BBC News once again promotes ‘targeting journalists’ narrative

On the afternoon of April 9th the BBC New website published a report by David Gritten under the headline “Al Jazeera condemns killing of journalist in Israeli strike in Gaza” which begins by telling readers that:

“Al Jazeera has condemned the killing of one of its Palestinian journalists in an Israeli strike in the Gaza Strip, describing it as a “deliberate and targeted crime”.”

Later in his report, Gritten cites a statement issued by that Qatari outlet:

“A statement issued by Al Jazeera on Wednesday said it “strongly condemns the heinous crime of targeting and killing” its correspondent.

“This constitutes a new and flagrant violation of all international laws and norms, and reflects a continued systematic policy of targeting journalists and silencing the voice of truth,” it added.

Al Jazeera also reaffirmed that it would pursue “all necessary legal action to prosecute those responsible for the killing of its correspondents and staff in Gaza, and to seek justice for them and for all fallen journalists”.”

Given that the BBC chose to uncritically promote that Al Jazeera statement and its claim of a “policy of targeting journalists”, one would expect readers to have been provided with at least some of the available information on the obviously relevant topic of that media organisation’s record, including its documented cooperation with Hamas. Such background would also have helped BBC audiences put the following statement from Gritten into its appropriate context: [emphasis added]

“He is the 11th Al Jazeera journalist to be killed since the start of the war in Gaza, where a fragile ceasefire between Israel and Hamas has been in place for six months.”

Gritten however failed to provide his readers with any information concerning terror operatives who doubled as Al Jazeera journalists, including the son of one of the participants in a “solidarity vigil” held at Al Jazeera’s Qatar headquarters on the day that his report was published.

Readers of Gritten’s report are told that:

“The Israeli military alleged that Wishah was a “Hamas terrorist” and said it carried out the strike because he posed a threat to its forces in the area.

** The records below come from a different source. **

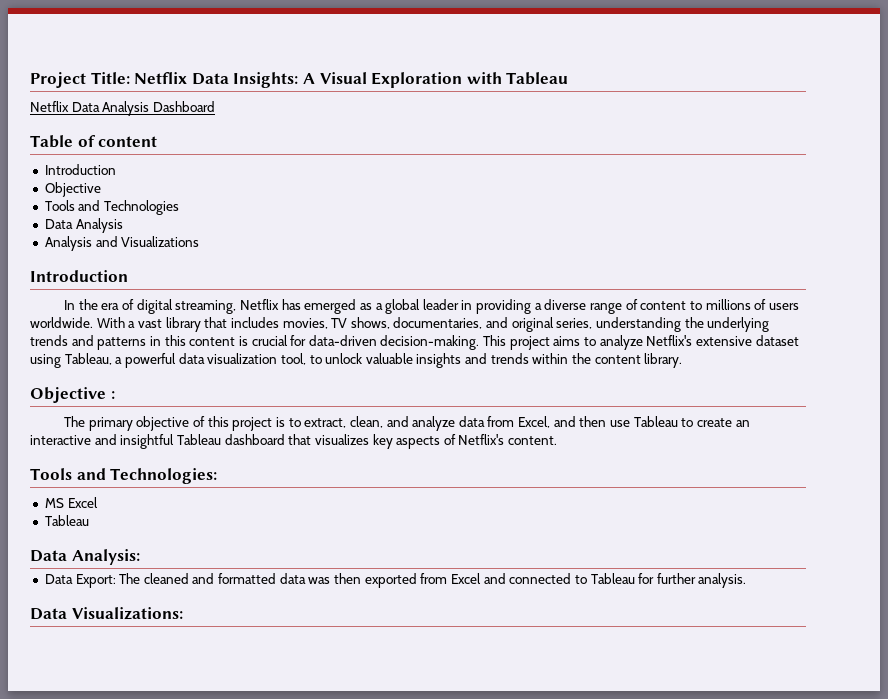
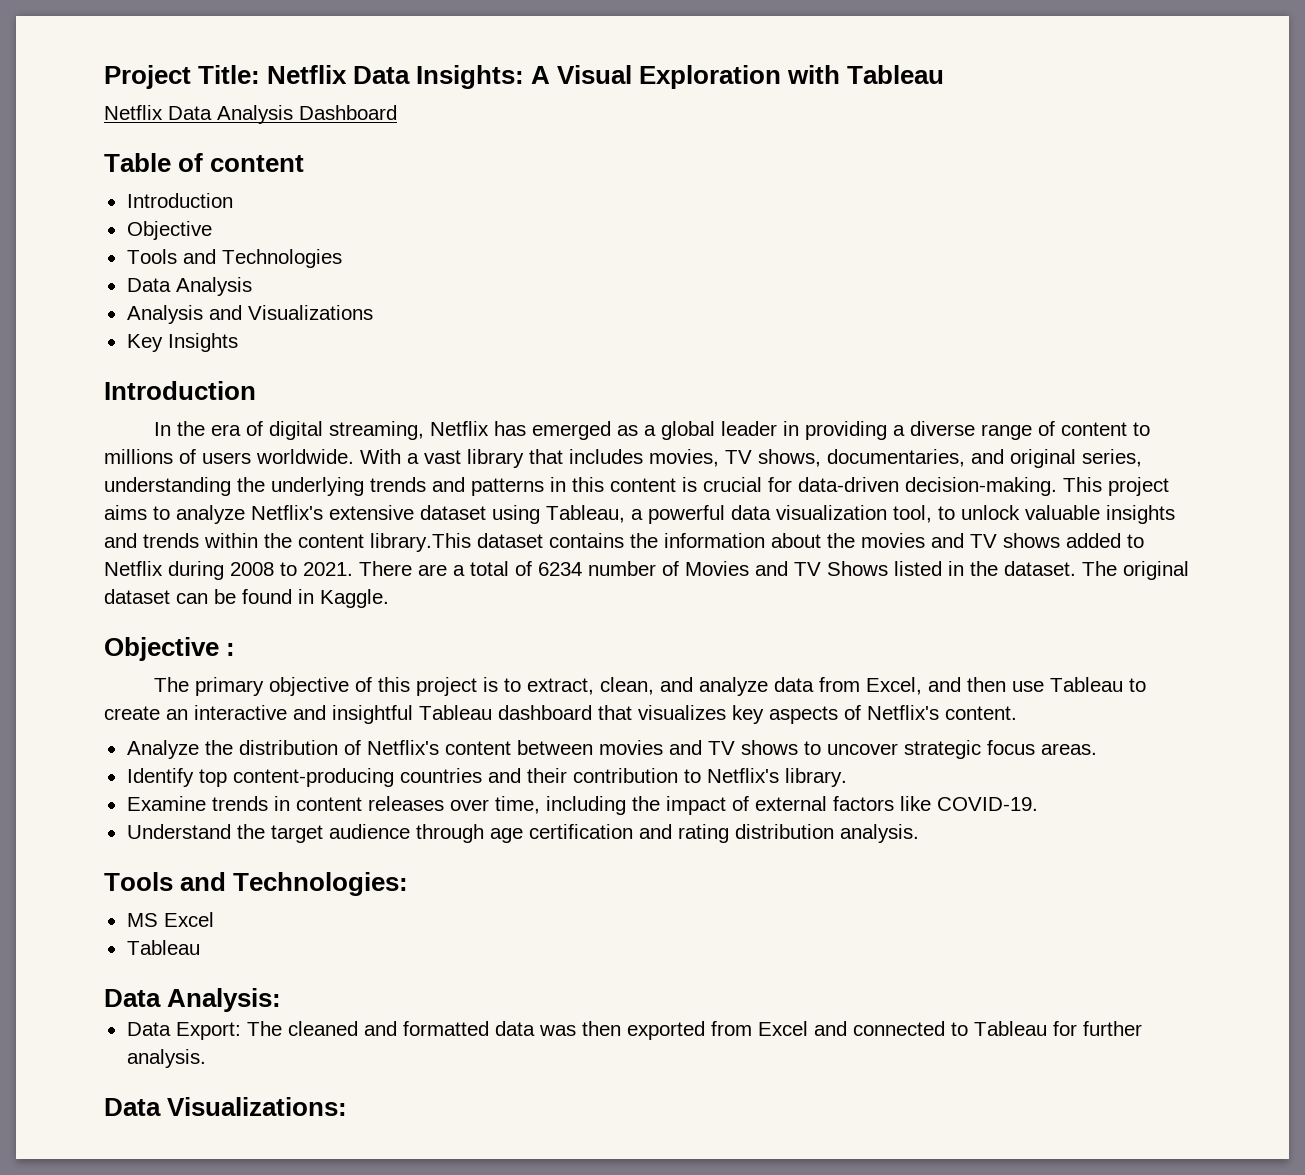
+ Key Insights
- This project aims to analyze Netflix's extensive dataset using Tableau, a powerful data visualization tool, to unlock valuable insights and trends within the content library.
+ This project aims to analyze Netflix's extensive dataset using Tableau, a powerful data visualization tool, to unlock valuable insights and trends within the content library.This dataset contains the information about the movies and TV shows added to Netflix during 2008 to 2021. There are a total of 6234 number of Movies and TV Shows listed in the dataset. The original dataset can be found in Kaggle.
+ Analyze the distribution of Netflix's content between movies and TV shows to uncover strategic focus areas.
+ Identify top content-producing countries and their contribution to Netflix's library.
+ Examine trends in content releases over time, including the impact of external factors like COVID-19.
+ Understand the target audience through age certification and rating distribution analysis.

There was no immediate response from Al Jazeera, but both the network and Hamas have previously denied that Wishah was affiliated with the armed group.”

And:

“On Thursday, the Israel Defense Forces (IDF) confirmed that its troops targeted Wishah and accused him of being “a key terrorist in Hamas’ rocket and weapons production headquarters” who “operated under the guise of an Al Jazeera journalist”. It said he was “actively involved in planning attacks against IDF troops, and posed a concrete threat to forces in the area”.

As evidence, it cited a February 2024 post from the IDF’s Arabic spokesman, which included photos that he said showed Wishah operating weapons, including a rocket-propelled grenade launcher. He said the photos were found on a computer that troops confiscated in Gaza.

At the time, Al Jazeera and Hamas denied Wishah had any affiliation with the group.”

Notably, readers of this report are not shown those photographs found on a laptop belonging to Wishah (also Washah) that were published in early 2024  (and which the BBC clearly has not bothered to investigate in the two years since) or any of the additional available photographs of him posing with Hamas leaders.

Neither are readers told anything about Wishah’s alleged intimidation of journalists critical of Hamas in the Gaza Strip or the incitement – “Khaybar, Khaybar O Jews, the 7th of October will return” – chanted at his funeral.

In line with standard practice in BBC reporting on such stories, Gritten quotes the organisations Reporters Without Borders and – more extensively – the Committee to Protect Journalists (CPJ). As was the case in reports last month, Gritten misleads BBC audiences by stating that Al Manar is “affiliated” with Hizballah rather than owned by that terrorist organisation and designated by the United States.

“The CPJ also said on Wednesday that two other journalists had been killed in separate Israeli strikes in Lebanon this week – Ghada Dayekh, a presenter with privately-owned radio station Sawt al-Farah, and Suzan Khalil, a reporter and presenter on Al-Manar TV, which is affiliated with the armed group Hezbollah.

Dayekh was killed on Tuesday when her apartment building in the southern city of Tyre was struck, completely destroying it, according to Sawt al-Farah’s director.

Khalil was killed in a strike in the northern village of Kfoun on Wednesday, Lebanese media cited Hezbollah’s media office as saying.”

According to the CPJ, Dayekh was killed on Wednesday, April 8th rather than “on Tuesday” as claimed by Gritten and – like Khalil – that organisation has not yet determined that her death was “work-related”. Given that local media reported at least five additional deaths in Kfoun (also Kayfoun) on the same day, one would have expected the BBC to investigate whether or not those two journalists happened to be in the vicinity of military targets before promoting claims of “attacks” on “civilian journalists” – but that was not the case:

“The CPJ said a total of 260 journalists had been killed across the Middle East since the start of the Gaza conflict. At least seven of them have been killed in Lebanon, where Israeli forces are fighting Hezbollah, since the start of the US and Israel’s war with Iran on 28 February.

“Journalists are being killed at a pace and scale that should shock the conscience of the world. These are not isolated tragedies; they reflect a systematic failure to uphold the most basic protections owed to civilian journalists under international law,” said the CPJ’s regional director, Sara Qudah, in a statement.

“CPJ has consistently warned that without accountability, these attacks will continue to escalate, emboldening those who seek to silence independent reporting through violence.””

Gritten’s report – which ironically is tagged “press freedom” – once again demonstrates that the BBC chooses to ignore the issue of the abuse of journalism by terrorist organisations including Hamas and Hizballah, not least by failing to adequately report on the collaboration between such organisations and media outlets such as Al Jazeera. As a result of that policy, at least one BBC employee has publicly promoted the myth of “journacide”.